§ **The input**
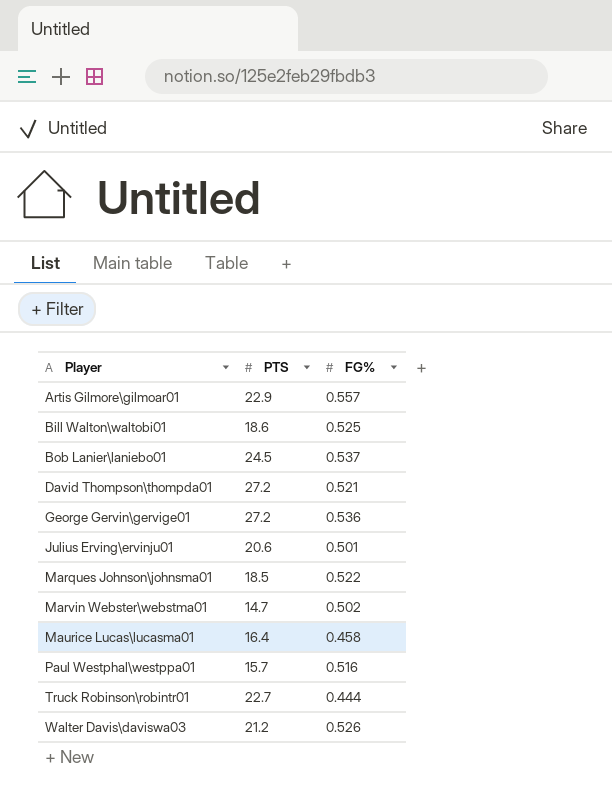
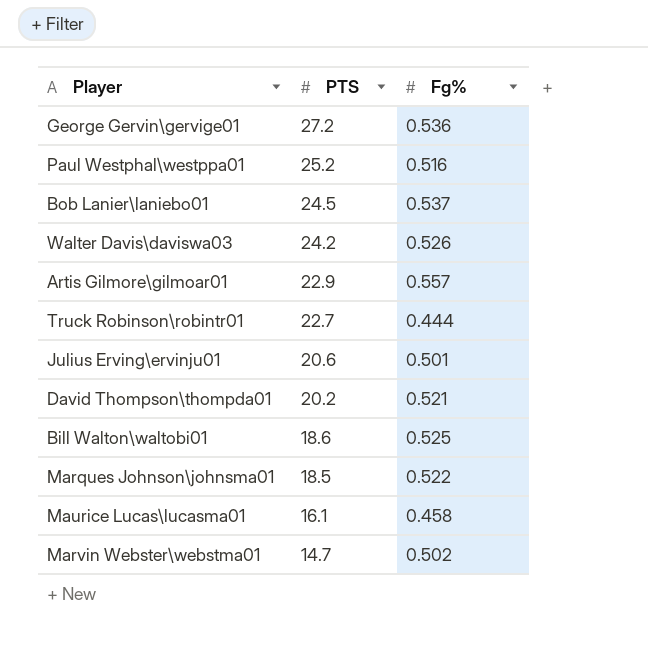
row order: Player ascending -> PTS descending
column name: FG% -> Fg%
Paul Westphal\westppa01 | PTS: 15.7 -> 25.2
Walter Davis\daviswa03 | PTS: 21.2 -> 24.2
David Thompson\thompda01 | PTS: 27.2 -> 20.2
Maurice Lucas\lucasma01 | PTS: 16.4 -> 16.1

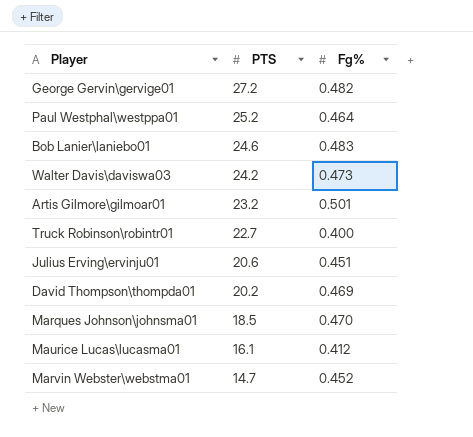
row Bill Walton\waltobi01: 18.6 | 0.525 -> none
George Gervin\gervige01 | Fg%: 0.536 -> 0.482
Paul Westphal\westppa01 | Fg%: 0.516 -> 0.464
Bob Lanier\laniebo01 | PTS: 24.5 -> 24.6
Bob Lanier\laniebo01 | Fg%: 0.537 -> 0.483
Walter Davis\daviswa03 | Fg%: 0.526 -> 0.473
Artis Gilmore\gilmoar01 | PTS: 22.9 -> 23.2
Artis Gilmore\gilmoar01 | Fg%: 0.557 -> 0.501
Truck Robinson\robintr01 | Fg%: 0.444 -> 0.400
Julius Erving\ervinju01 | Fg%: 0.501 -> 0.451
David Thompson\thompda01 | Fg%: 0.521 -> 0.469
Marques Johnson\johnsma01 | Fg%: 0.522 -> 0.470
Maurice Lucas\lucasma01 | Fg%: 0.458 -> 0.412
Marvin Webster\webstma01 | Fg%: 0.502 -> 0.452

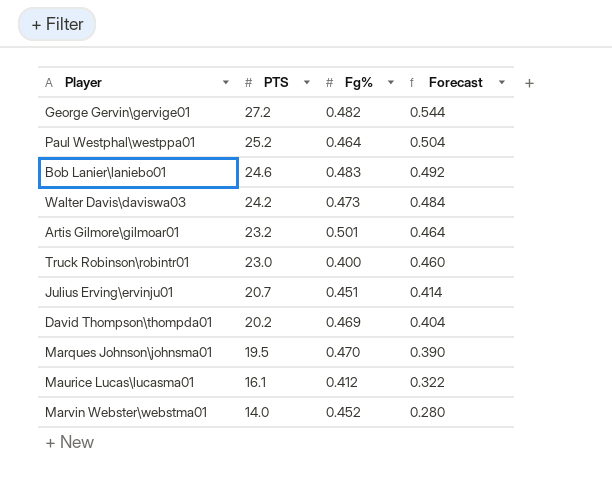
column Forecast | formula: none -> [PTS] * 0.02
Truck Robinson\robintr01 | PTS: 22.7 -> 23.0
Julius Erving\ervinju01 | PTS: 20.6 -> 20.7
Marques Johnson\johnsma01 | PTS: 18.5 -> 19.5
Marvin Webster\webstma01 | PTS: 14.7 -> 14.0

§ **Aim of the exercise**
Search the listing for the word "Davis" and return each line that holds it.

§ **Final answer**
Walter Davis\daviswa03 | PTS: 21.2 -> 24.2
Walter Davis\daviswa03 | Fg%: 0.526 -> 0.473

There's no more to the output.